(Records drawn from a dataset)
○ ○ ○ ○ ○

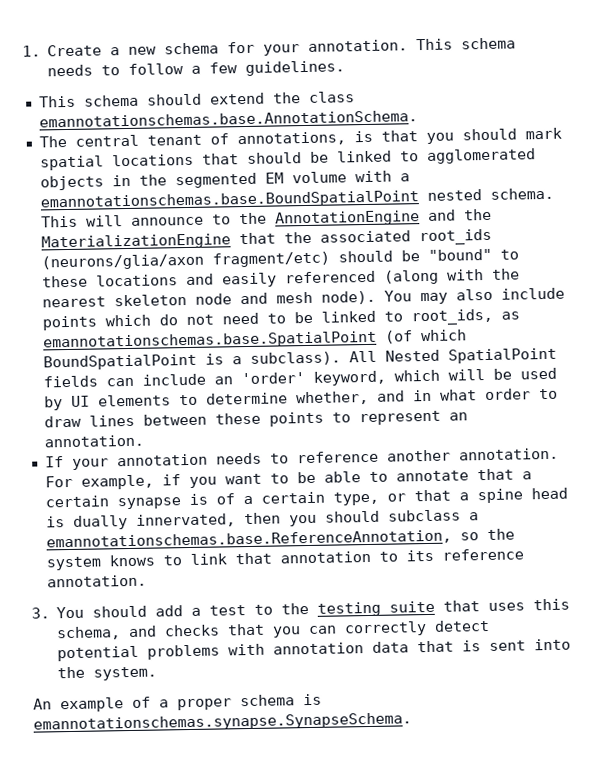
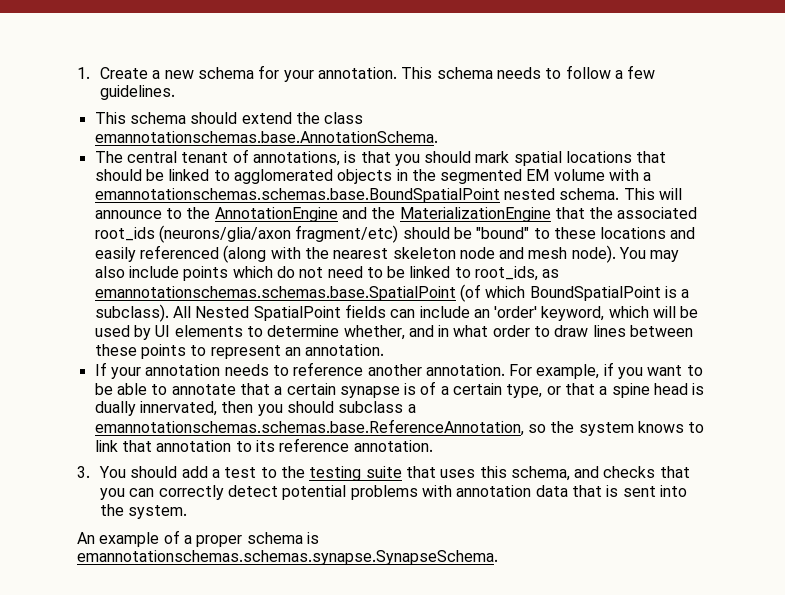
[39,190,419,211] emannotationschemas.base.BoundSpatialPoint -> [94,188,500,203] emannotationschemas.schemas.base.BoundSpatialPoint
[42,330,377,351] emannotationschemas.base.SpatialPoint -> [94,286,456,301] emannotationschemas.schemas.base.SpatialPoint
[45,529,452,550] emannotationschemas.base.ReferenceAnnotation, -> [94,419,524,436] emannotationschemas.schemas.base.ReferenceAnnotation,
[33,712,412,733] emannotationschemas.synapse.SynapseSchema. -> [77,550,498,565] emannotationschemas.schemas.synapse.SynapseSchema.

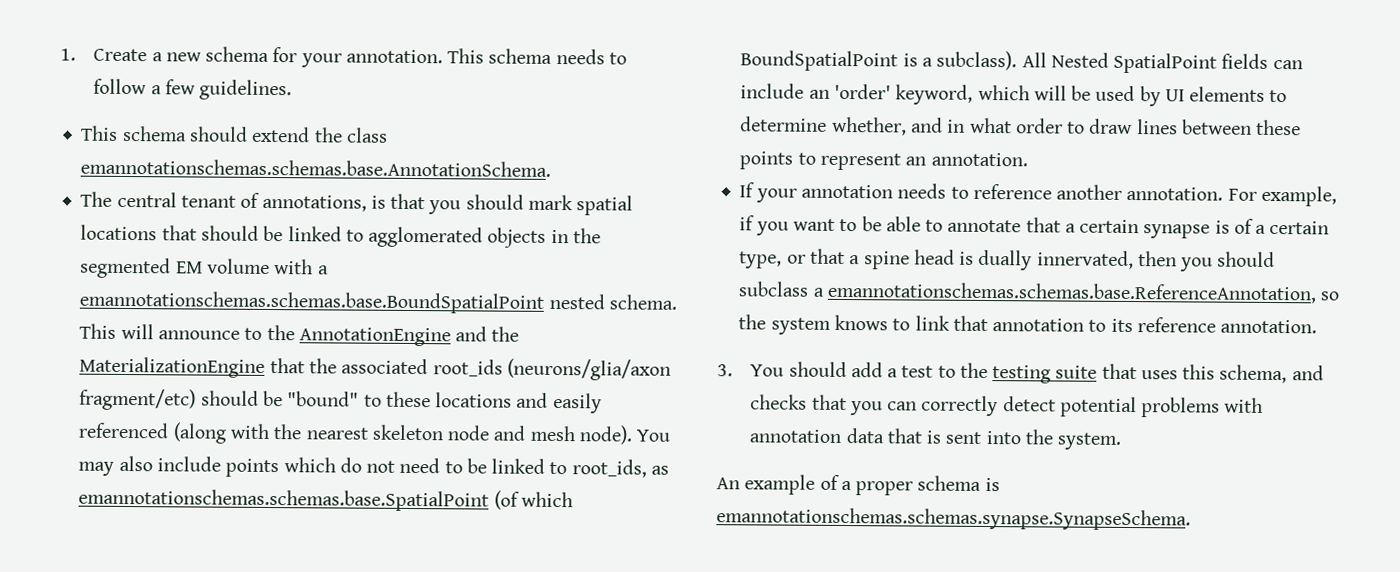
[94,131,438,143] emannotationschemas.base.AnnotationSchema. -> [80,158,552,177] emannotationschemas.schemas.base.AnnotationSchema.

○ ○ ○ ○ ○

▶ **Assignment**
Word for word, repeat the lines of data above, omitting every picture.

▶ **Problem solution**
[39,190,419,211] emannotationschemas.base.BoundSpatialPoint -> [94,188,500,203] emannotationschemas.schemas.base.BoundSpatialPoint
[42,330,377,351] emannotationschemas.base.SpatialPoint -> [94,286,456,301] emannotationschemas.schemas.base.SpatialPoint
[45,529,452,550] emannotationschemas.base.ReferenceAnnotation, -> [94,419,524,436] emannotationschemas.schemas.base.ReferenceAnnotation,
[33,712,412,733] emannotationschemas.synapse.SynapseSchema. -> [77,550,498,565] emannotationschemas.schemas.synapse.SynapseSchema.

[94,131,438,143] emannotationschemas.base.AnnotationSchema. -> [80,158,552,177] emannotationschemas.schemas.base.AnnotationSchema.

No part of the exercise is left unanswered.